▸ **What to do**
Word for word, reproduce all entries below, leaving every picture out.

Records from a data source

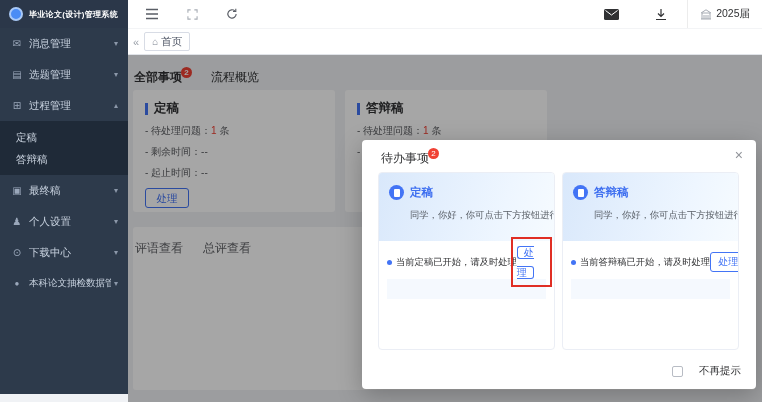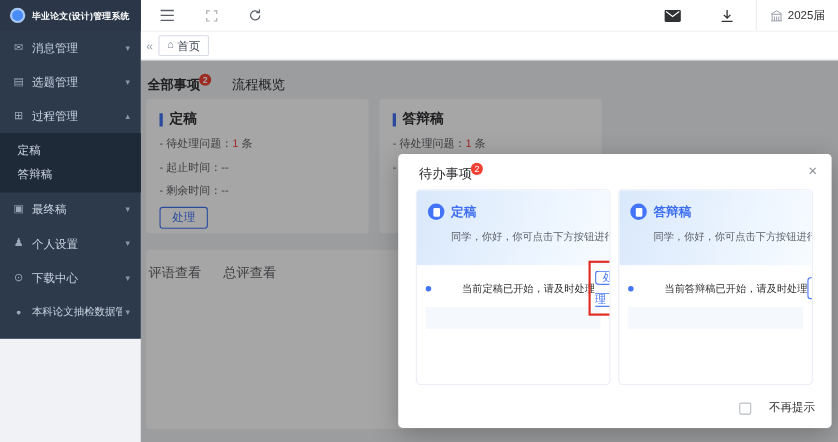--- a/index.html
+++ b/index.html
@@ -1,21 +1,21 @@
 <!DOCTYPE html>
 <html><head>
 <meta charset="utf-8">
 <style>
   * { margin:0; padding:0; box-sizing:border-box; }
   html,body { width:762px; height:402px; overflow:hidden;
     font-family:"Liberation Sans","DejaVu Sans",sans-serif; background:#f0f2f5; }
   .stage { position:relative; width:762px; height:402px; background:#f0f2f5; }
 
   
-  .sidebar { position:absolute; left:0; top:0; width:128px; height:308px; background:#2d3a4b; z-index:30; }
+  .sidebar { position:absolute; left:0; top:0; width:128px; height:394px; background:#2d3a4b; z-index:30; }
   .logo { display:flex; align-items:center; height:28px; padding-left:9px; background:#2b3749; }
   .logo-circle { width:14px; height:14px; border-radius:50%; background:#4a8cf5; border:2px solid #a9c9f7; flex:0 0 auto; }
   .logo-title { color:#ffffff; font-size:8px; font-weight:bold; margin-left:6px; white-space:nowrap; letter-spacing:.3px; }
   .s-item { display:flex; align-items:center; height:31px; padding:0 10px; color:#c9d3e0; font-size:10.5px; cursor:pointer; }
   .s-item:first-of-type { margin-top:13px; }
   .s-ic { width:14px; font-size:10px; color:#9aa7ba; margin-right:5px; text-align:center; flex:0 0 auto; }
   .s-label { flex:1; white-space:nowrap; overflow:hidden; }
   .s-caret { font-size:8px; color:#8b97a9; margin-left:3px; }
   .s-sub { background:#1f2a38; padding:5px 0; }
   .s-sub-item { height:22px; line-height:22px; padding-left:16px; color:#cdd6e2; font-size:10.5px; cursor:pointer; }
@@ -59,21 +59,21 @@
   .m-cards { position:absolute; left:16px; top:32px; display:flex; gap:7px; }
   .m-card { width:177px; height:178px; border:1px solid #ebeef5; border-radius:4px; background:#fff; overflow:hidden; }
   .m-head { height:68px; background:linear-gradient(105deg,#d9e8fb 0%,#eef6ff 70%,#f6fbff 100%); padding:12px 10px 0 10px; }
   .m-head-row { display:flex; align-items:center; gap:6px; }
   .doc-ic { width:15px; height:15px; border-radius:50%; background:#4374f5; position:relative; flex:0 0 auto; }
   .doc-ic::after { content:""; position:absolute; left:4.5px; top:3.5px; width:6px; height:8px; background:#fff; border-radius:1px; }
   .m-card-title { color:#3d6ef0; font-size:11.5px; font-weight:bold; }
   .m-desc { margin:9px 0 0 21px; font-size:9.3px; color:#5a6068; white-space:nowrap; }
   .m-status { display:flex; align-items:center; margin:8px 8px 0 8px; height:26px; }
   .dot { width:5px; height:5px; border-radius:50%; background:#4374f5; margin-right:4px; flex:0 0 auto; }
-  .m-status-text { font-size:9.3px; color:#303133; white-space:nowrap; flex:1;margin-left:24px; }
+  .m-status-text { font-size:9.3px; color:#303133; white-space:nowrap; flex:1; }
   .m-btn { min-width:36px; height:20px; line-height:18px; text-align:center; border:1px solid #4374f5; color:#4374f5; background:#fff; font-size:10px; border-radius:3px; padding:0 6px; cursor:pointer; }
   .hl-wrap { position:relative; }
   .hl-box { position:absolute; left:-6px; top:-5px; right:-6px; bottom:-5px; border:2px solid #e02e24; pointer-events:none; }
   .m-strip { height:20px; background:#f5f9fe; margin:4px 8px 0 8px; }
   .m-footer { position:absolute; right:15px; bottom:11px; display:flex; align-items:center; gap:16px; cursor:pointer; }
   .cb { width:11px; height:11px; border:1px solid #b8bcc4; border-radius:2px; background:#fff; }
   .cb-label { font-size:10.5px; color:#303133; }
   svg { display:block; }
 </style>
 </head>
@@ -193,22 +193,22 @@
       <span class="m-tab">流程概览</span>
     </div>
 
     <div class="cards">
       <div class="p-card">
         <div class="p-title">
           <span class="p-bar"></span>
           <span>定稿</span>
         </div>
         <div class="p-row"><span>- 待处理问题：</span><span class="red">1</span><span> 条</span></div>
+        <div class="p-row">- 剩余时间：--</div>
         <div class="p-row">- 起止时间：--</div>
-        <div class="p-row">- 剩余时间：--</div>
         <span class="btn-outline">处理</span>
       </div>
 
       <div class="p-card">
         <div class="p-title">
           <span class="p-bar"></span>
           <span>答辩稿</span>
         </div>
         <div class="p-row"><span>- 待处理问题：</span><span class="red">1</span><span> 条</span></div>
         <div class="p-row">- 剩余时间：</div>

▸ **Finished exercise**
--- a/index.html
+++ b/index.html
@@ -1,21 +1,21 @@
 <!DOCTYPE html>
 <html><head>
 <meta charset="utf-8">
 <style>
   * { margin:0; padding:0; box-sizing:border-box; }
   html,body { width:762px; height:402px; overflow:hidden;
     font-family:"Liberation Sans","DejaVu Sans",sans-serif; background:#f0f2f5; }
   .stage { position:relative; width:762px; height:402px; background:#f0f2f5; }
 
   
-  .sidebar { position:absolute; left:0; top:0; width:128px; height:308px; background:#2d3a4b; z-index:30; }
+  .sidebar { position:absolute; left:0; top:0; width:128px; height:394px; background:#2d3a4b; z-index:30; }
   .logo { display:flex; align-items:center; height:28px; padding-left:9px; background:#2b3749; }
   .logo-circle { width:14px; height:14px; border-radius:50%; background:#4a8cf5; border:2px solid #a9c9f7; flex:0 0 auto; }
   .logo-title { color:#ffffff; font-size:8px; font-weight:bold; margin-left:6px; white-space:nowrap; letter-spacing:.3px; }
   .s-item { display:flex; align-items:center; height:31px; padding:0 10px; color:#c9d3e0; font-size:10.5px; cursor:pointer; }
   .s-item:first-of-type { margin-top:13px; }
   .s-ic { width:14px; font-size:10px; color:#9aa7ba; margin-right:5px; text-align:center; flex:0 0 auto; }
   .s-label { flex:1; white-space:nowrap; overflow:hidden; }
   .s-caret { font-size:8px; color:#8b97a9; margin-left:3px; }
   .s-sub { background:#1f2a38; padding:5px 0; }
   .s-sub-item { height:22px; line-height:22px; padding-left:16px; color:#cdd6e2; font-size:10.5px; cursor:pointer; }
@@ -59,21 +59,21 @@
   .m-cards { position:absolute; left:16px; top:32px; display:flex; gap:7px; }
   .m-card { width:177px; height:178px; border:1px solid #ebeef5; border-radius:4px; background:#fff; overflow:hidden; }
   .m-head { height:68px; background:linear-gradient(105deg,#d9e8fb 0%,#eef6ff 70%,#f6fbff 100%); padding:12px 10px 0 10px; }
   .m-head-row { display:flex; align-items:center; gap:6px; }
   .doc-ic { width:15px; height:15px; border-radius:50%; background:#4374f5; position:relative; flex:0 0 auto; }
   .doc-ic::after { content:""; position:absolute; left:4.5px; top:3.5px; width:6px; height:8px; background:#fff; border-radius:1px; }
   .m-card-title { color:#3d6ef0; font-size:11.5px; font-weight:bold; }
   .m-desc { margin:9px 0 0 21px; font-size:9.3px; color:#5a6068; white-space:nowrap; }
   .m-status { display:flex; align-items:center; margin:8px 8px 0 8px; height:26px; }
   .dot { width:5px; height:5px; border-radius:50%; background:#4374f5; margin-right:4px; flex:0 0 auto; }
-  .m-status-text { font-size:9.3px; color:#303133; white-space:nowrap; flex:1;margin-left:24px; }
+  .m-status-text { font-size:9.3px; color:#303133; white-space:nowrap; flex:1; }
   .m-btn { min-width:36px; height:20px; line-height:18px; text-align:center; border:1px solid #4374f5; color:#4374f5; background:#fff; font-size:10px; border-radius:3px; padding:0 6px; cursor:pointer; }
   .hl-wrap { position:relative; }
   .hl-box { position:absolute; left:-6px; top:-5px; right:-6px; bottom:-5px; border:2px solid #e02e24; pointer-events:none; }
   .m-strip { height:20px; background:#f5f9fe; margin:4px 8px 0 8px; }
   .m-footer { position:absolute; right:15px; bottom:11px; display:flex; align-items:center; gap:16px; cursor:pointer; }
   .cb { width:11px; height:11px; border:1px solid #b8bcc4; border-radius:2px; background:#fff; }
   .cb-label { font-size:10.5px; color:#303133; }
   svg { display:block; }
 </style>
 </head>
@@ -193,22 +193,22 @@
       <span class="m-tab">流程概览</span>
     </div>
 
     <div class="cards">
       <div class="p-card">
         <div class="p-title">
           <span class="p-bar"></span>
           <span>定稿</span>
         </div>
         <div class="p-row"><span>- 待处理问题：</span><span class="red">1</span><span> 条</span></div>
+        <div class="p-row">- 剩余时间：--</div>
         <div class="p-row">- 起止时间：--</div>
-        <div class="p-row">- 剩余时间：--</div>
         <span class="btn-outline">处理</span>
       </div>
 
       <div class="p-card">
         <div class="p-title">
           <span class="p-bar"></span>
           <span>答辩稿</span>
         </div>
         <div class="p-row"><span>- 待处理问题：</span><span class="red">1</span><span> 条</span></div>
         <div class="p-row">- 剩余时间：</div>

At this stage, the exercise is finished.